Depuis ses premiers tags, ses premiers graffs, ses premières fresques, j’ai été le témoin des évolutions plastiques de l’adolescent qui tagguait son nom sur les murs à l’artiste reconnu d’aujourd’hui qui concilie les œuvres « dans la rue » et le travail en galerie.

La fresque que je vous présente aujourd’hui a été peinte cet été sur un mur « réservé » à Da Cruz. En fait, ce mur est formé de deux murs perpendiculaires, jouxtant l’ancienne maison de l’éclusier, donnant sur le canal de l’Ourcq. Ce mur a déjà été peint de nombreuses fois par Da Cruz. Son avant-dernière « version » était remarquable. Le mur est à égale distance d’un lieu communautaire juif et d’un ensemble immobilier HLM habité par de nombreuses familles musulmanes. Da Cruz avait utilisé un côté du mur pour représenter son Inca en utilisant essentiellement les couleurs du drapeau d’Israël et le mur perpendiculaire représentait le masque précolombien peint avec majoritairement les couleurs du drapeau palestinien. Il voulait symboliquement montrer que les deux peuples devaient partager la même terre.

La fresque est titrée par Da Cruz : «  Quatre oiseaux dans un masque ». Le titre infère l’interprétation qui est au « degré zéro », comme aurait pu le dire Barthes. Si on regarde les murs de face, on voit un grand masque caractérisé par deux grands yeux (un sur chaque mur), un long nez peint sur l’arête des murs, une bouche composée de deux parties. Pour trouver les oiseaux, il suffit de chercher les becs. Ils ont des becs crochus comme les perroquets. Sur un côté, Da Cruz a peint un seul oiseau. De l’autre, les trois autres sont mêlés au graphisme du masque.

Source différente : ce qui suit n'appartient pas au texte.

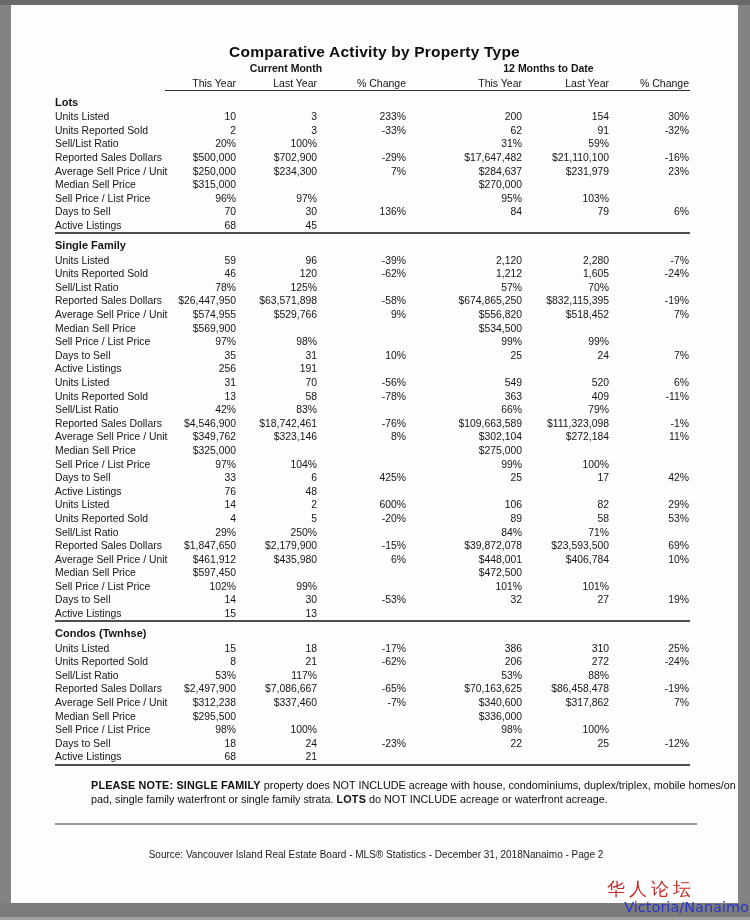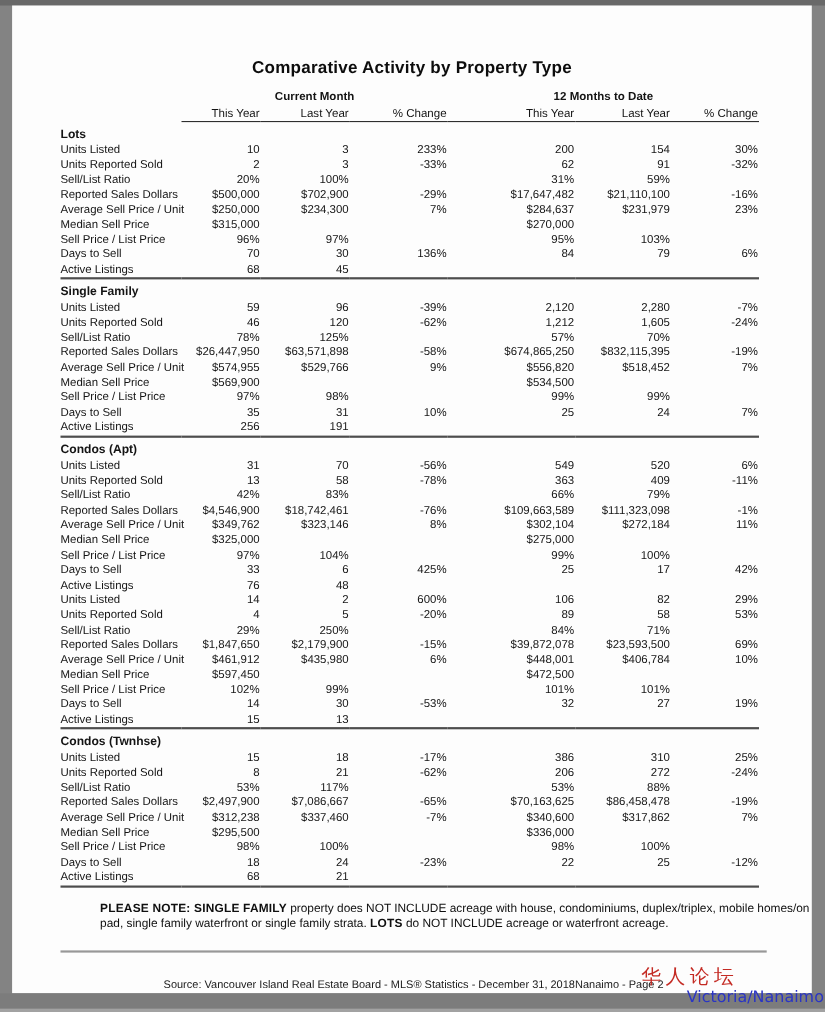--- a/index.html
+++ b/index.html
@@ -13,7 +13,7 @@
     position:absolute; top:5px; left:11px; width:727px; height:898px;
     background:#fdfdfd; box-sizing:border-box; padding:38px 44px 0 44px; color:#141414;
   }
-  .title { font-size:15.5px; font-weight:bold; text-align:center; margin:10px; color:#0d0d0d; letter-spacing:0.2px; }
+  .title { font-size:15.5px; font-weight:bold; text-align:center; margin:0; color:#0d0d0d; letter-spacing:0.2px; }
 
   table.activity { border-collapse:collapse; table-layout:fixed; width:635px; }
   col.c-label { width:110px; }

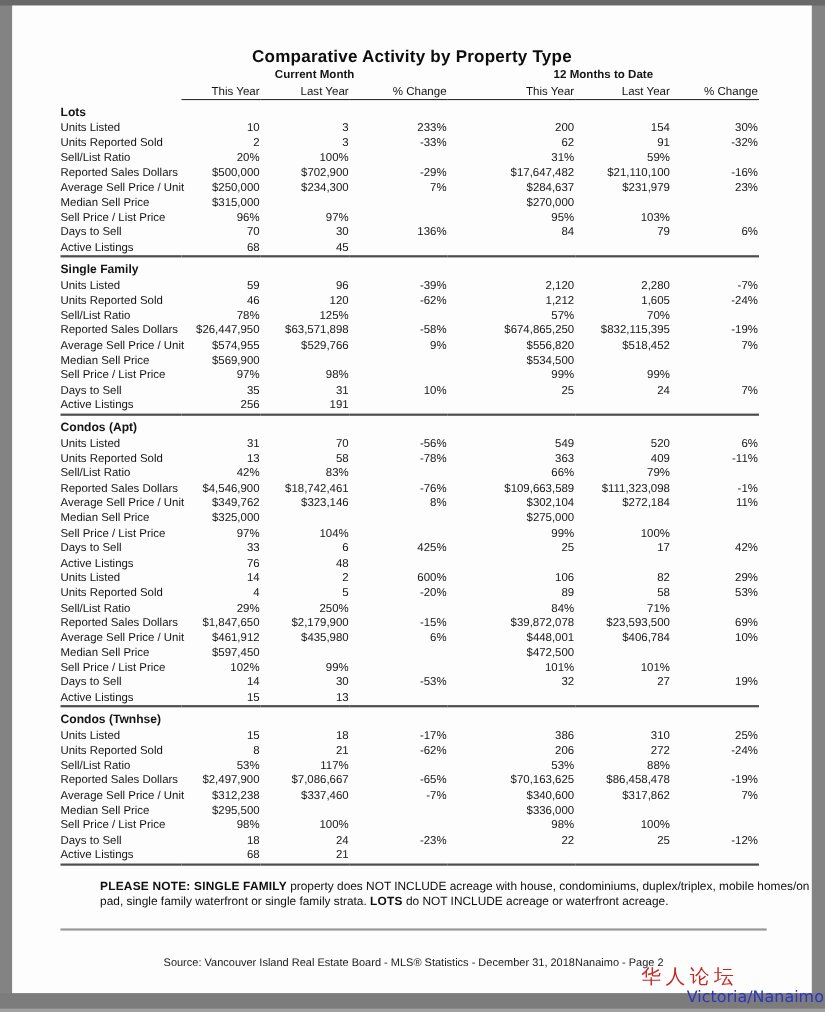--- a/index.html
+++ b/index.html
@@ -250,9 +250,6 @@
           <td class="num"></td>
           <td class="num"></td>
         </tr>
-        <tr class="section-row">
-          <td colspan="7">Condos (Apt)</td>
-        </tr>
         <tr>
           <td class="label">Units Listed</td>
           <td class="num">31</td>

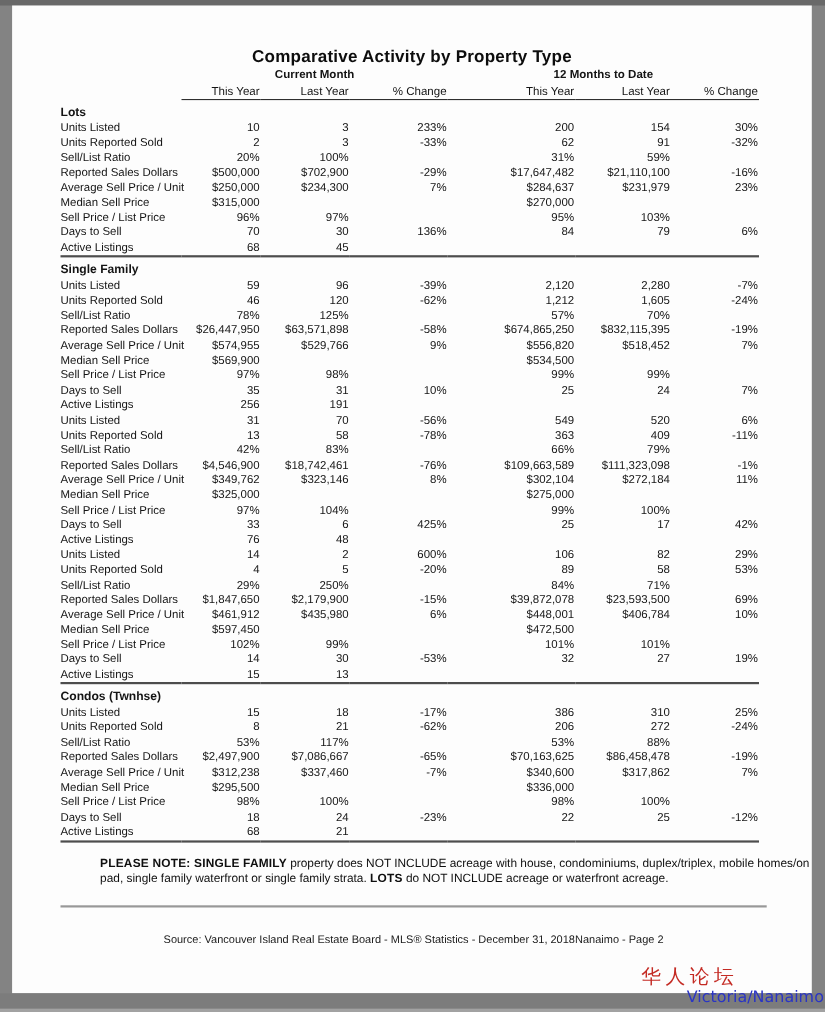--- a/index.html
+++ b/index.html
@@ -44,7 +44,7 @@
   .bottom-edge { position:absolute; top:917px; left:0; width:750px; height:3px; background:#a2a2a2; }
 
   .watermark { position:absolute; top:880px; right:0; text-align:right; line-height:1.05; z-index:5; }
-  .wm-line1 { font-size:18px; letter-spacing:4px; padding-right:79px; font-family:"DejaVu Sans", sans-serif; }
+  .wm-line1 { font-size:18px; letter-spacing:4px; padding-right:55px; font-family:"DejaVu Sans", sans-serif; }
   .wm-line2 { font-size:14.5px; margin-top:1px; padding-right:1px; font-family:"DejaVu Sans", sans-serif; }
 </style>
 </head>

Graphiquement, l’œuvre est complexe. En effet, l’œil du premier oiseau est confondu avec l’œil droit du masque. Tout  comme les yeux des trois oiseaux ; l’œil d’un oiseau est confondu avec l’œil gauche du masque. Le jeu visuel est intéressant : on ne peut pas saisir du même coup d’œil, le masque et les quatre oiseaux. Si on veut voir le masque, on ne voit plus les yeux des oiseaux. Et réciproquement.

Il est vrai que les dimensions des deux murs, la belle utilisation des murs se coupant à angle droit, permettent au graphisme de Da Cruz d’oser l’intrication des lignes et des formes. Cette recherche de l’artiste est ancienne mais, dans le cas présent, je la trouve particulièrement réussie. Très réussie également la palette des couleurs. Elles sont, ici, très vives et les surfaces qui auraient dû être peintes en aplat sont comme d’ordinaire chez cet artiste, fractionnées et hachurées. Les guillochages opposent des couleurs relativement proches alors que de forts contrastes sont systématiquement recherchés. Les surfaces sont cernées d’un trait noir. Les surfaces en contact ont des couleurs très tranchées (bleu/jaune, bleu/carmin etc.). Sans s’imposer une symétrie par rapport au nez du masque, Da Cruz assure des continuités chromatiques entre les deux faces de la fresque. Un bel équilibre entre respect des contraintes et liberté.

 

Si la première fresque de Da Cruz avait une portée politique, la seconde est un exercice réussi de dessin et de peinture. L’artiste s’est fixé un objectif, mettre de la couleur dans les rues de Paris. Cette œuvre de la maturité artistique est une brillante illustration de son talent.